**Source material:**
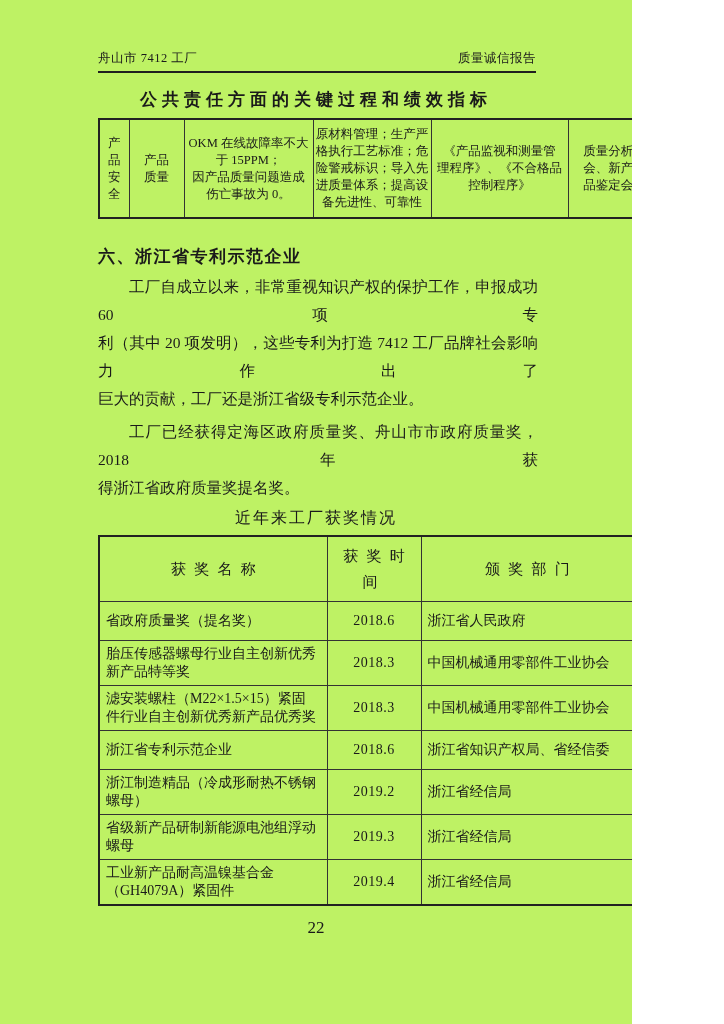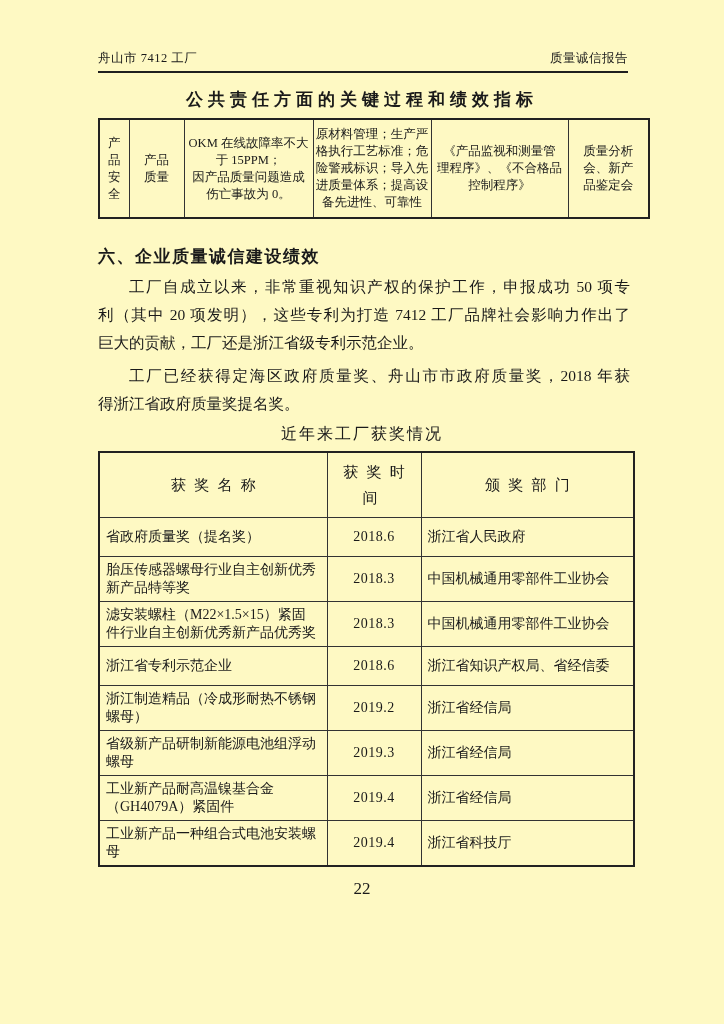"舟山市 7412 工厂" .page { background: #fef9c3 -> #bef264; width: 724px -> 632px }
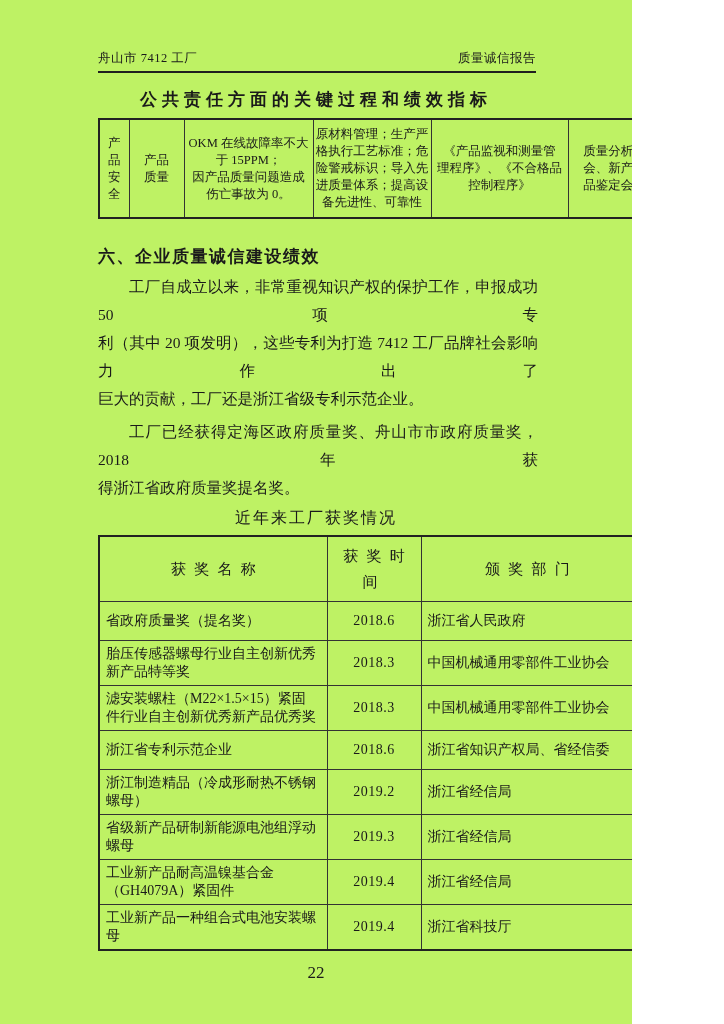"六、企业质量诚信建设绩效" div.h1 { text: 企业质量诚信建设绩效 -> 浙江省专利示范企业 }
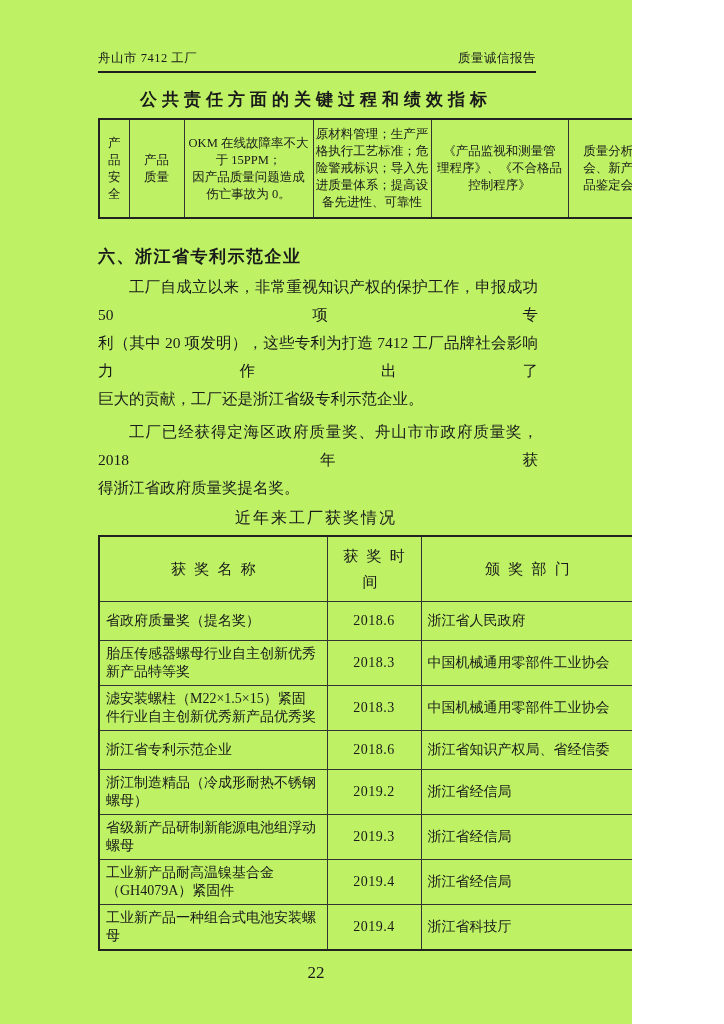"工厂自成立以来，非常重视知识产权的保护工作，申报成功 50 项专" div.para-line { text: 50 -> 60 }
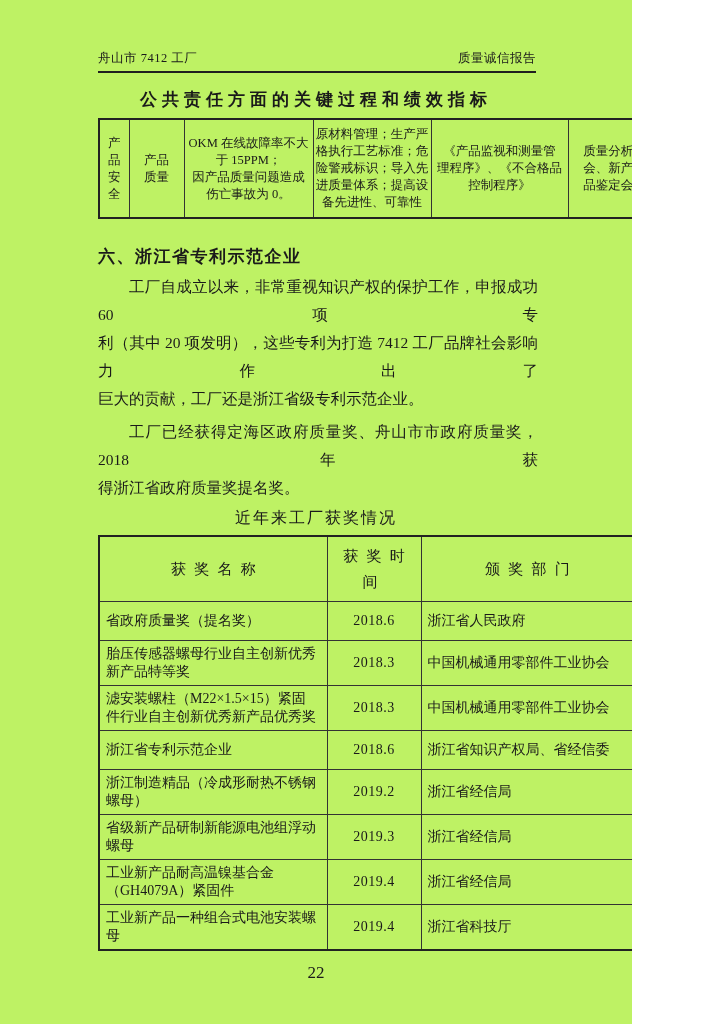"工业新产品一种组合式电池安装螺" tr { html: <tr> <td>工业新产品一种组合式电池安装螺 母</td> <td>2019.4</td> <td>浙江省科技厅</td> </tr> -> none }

* * *

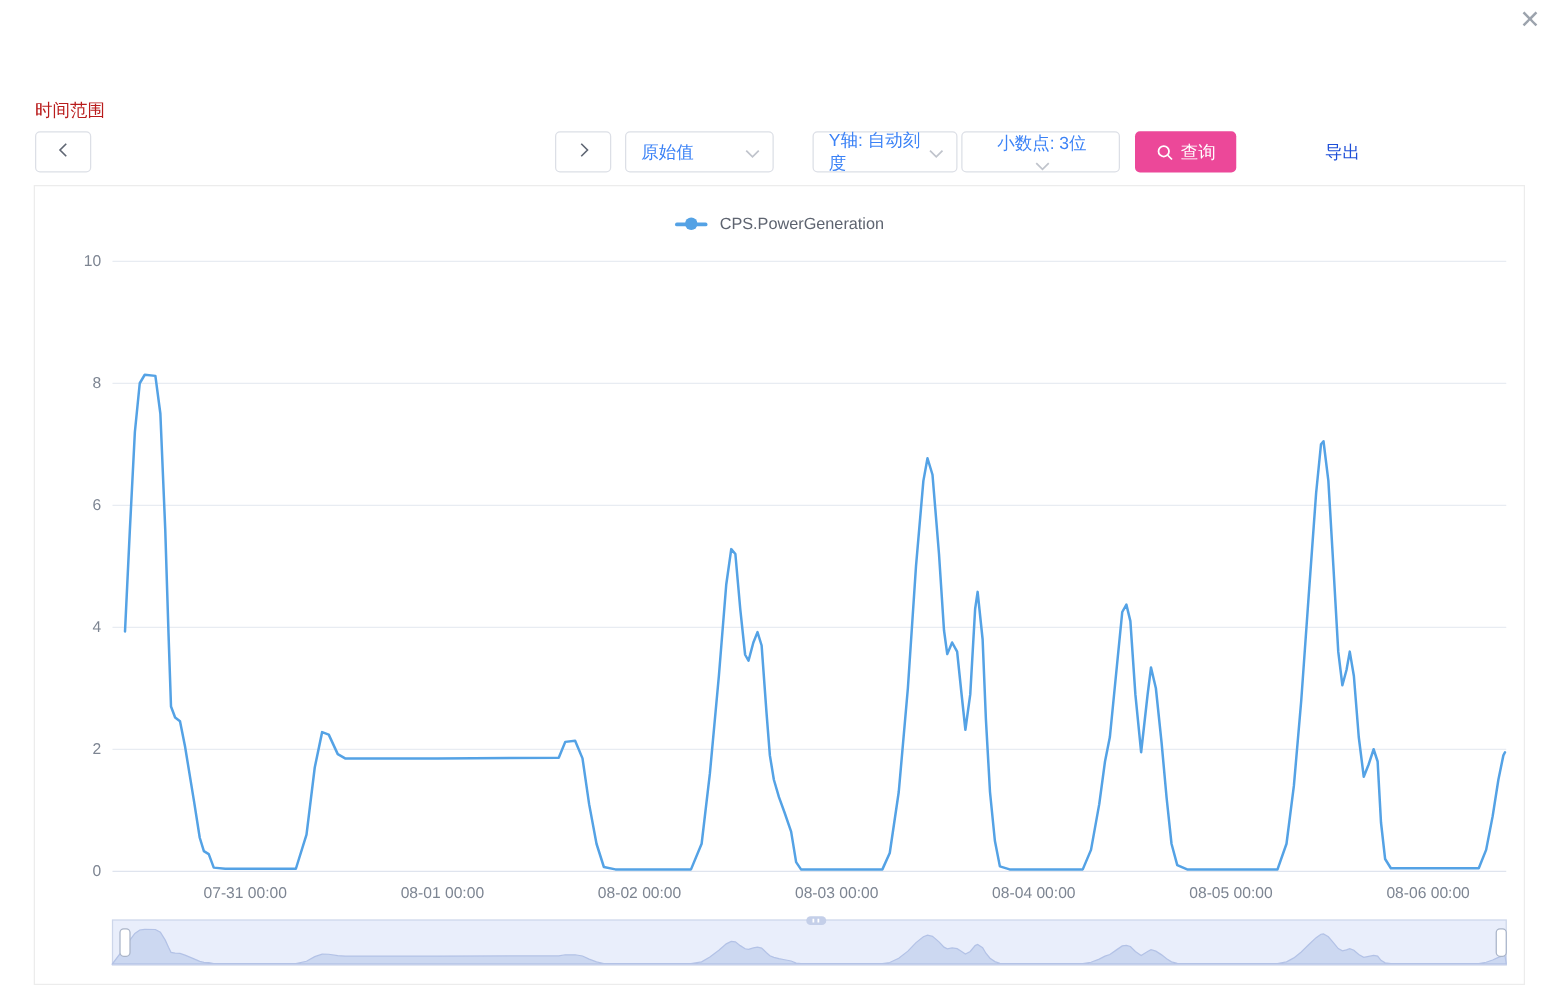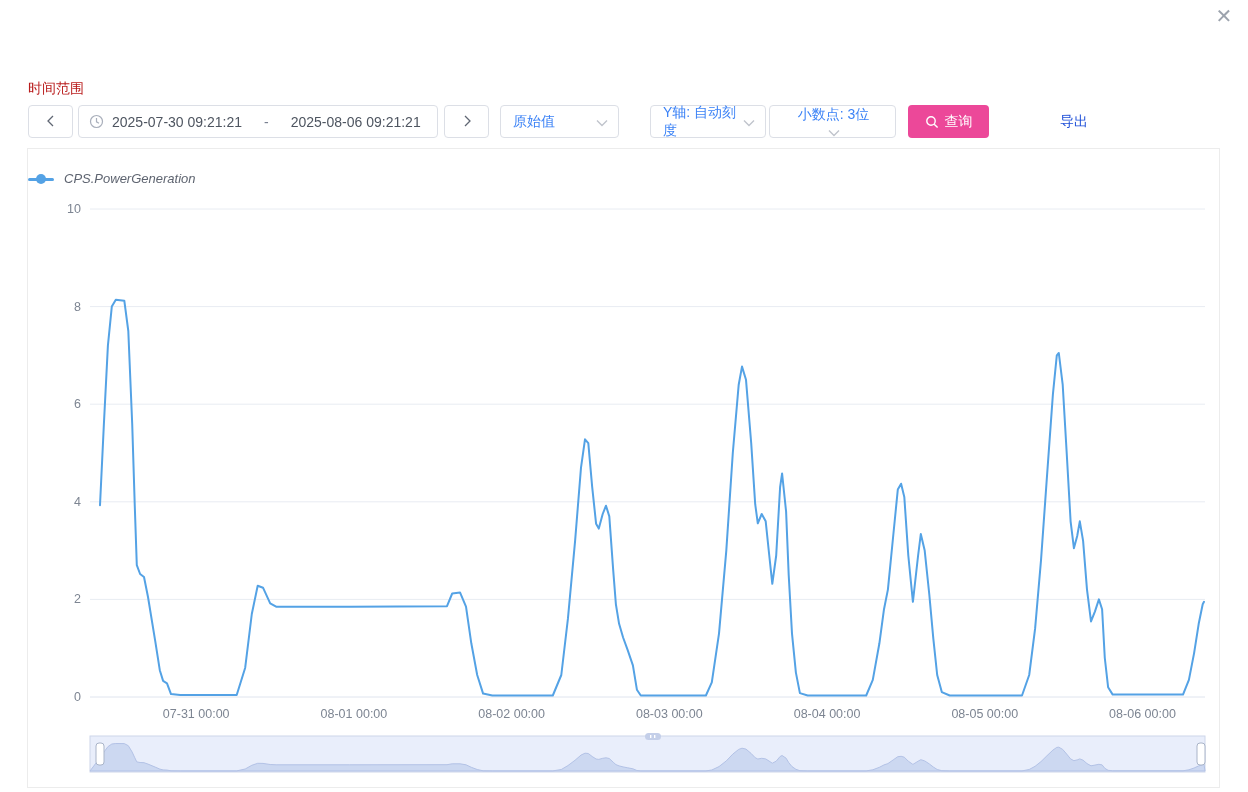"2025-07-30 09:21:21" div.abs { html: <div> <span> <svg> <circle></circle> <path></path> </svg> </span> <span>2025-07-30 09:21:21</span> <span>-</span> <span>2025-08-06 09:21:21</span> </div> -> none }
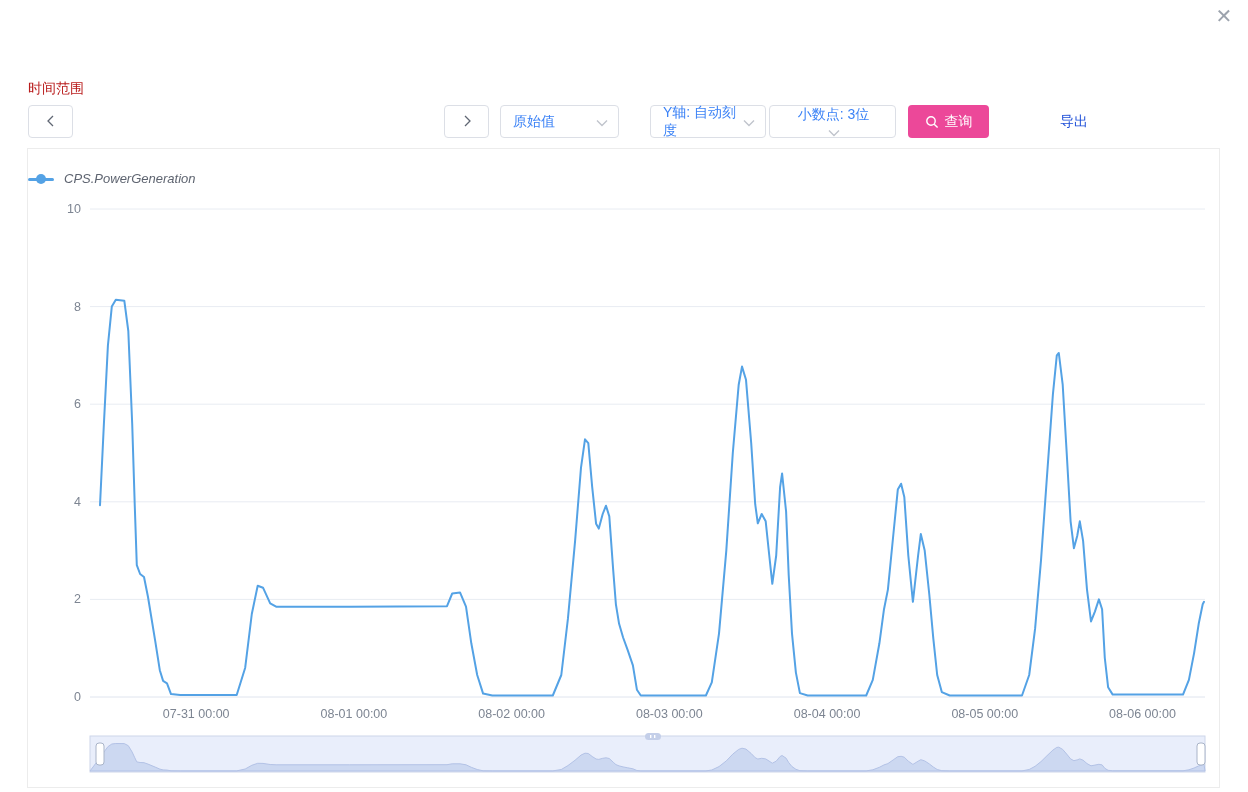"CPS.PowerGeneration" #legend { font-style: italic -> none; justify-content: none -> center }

**Task instructions:** Starting at the line containing "text: 企业质量诚信建设绩效 ->" and finishing at the line containing "html: <tr> <td>工业新产品一种组合式电池安装螺", return those lines exactly as they appear above, without the pictures.

**Output:**
"六、企业质量诚信建设绩效" div.h1 { text: 企业质量诚信建设绩效 -> 浙江省专利示范企业 }
"工厂自成立以来，非常重视知识产权的保护工作，申报成功 50 项专" div.para-line { text: 50 -> 60 }
"工业新产品一种组合式电池安装螺" tr { html: <tr> <td>工业新产品一种组合式电池安装螺 母</td> <td>2019.4</td> <td>浙江省科技厅</td> </tr> -> none }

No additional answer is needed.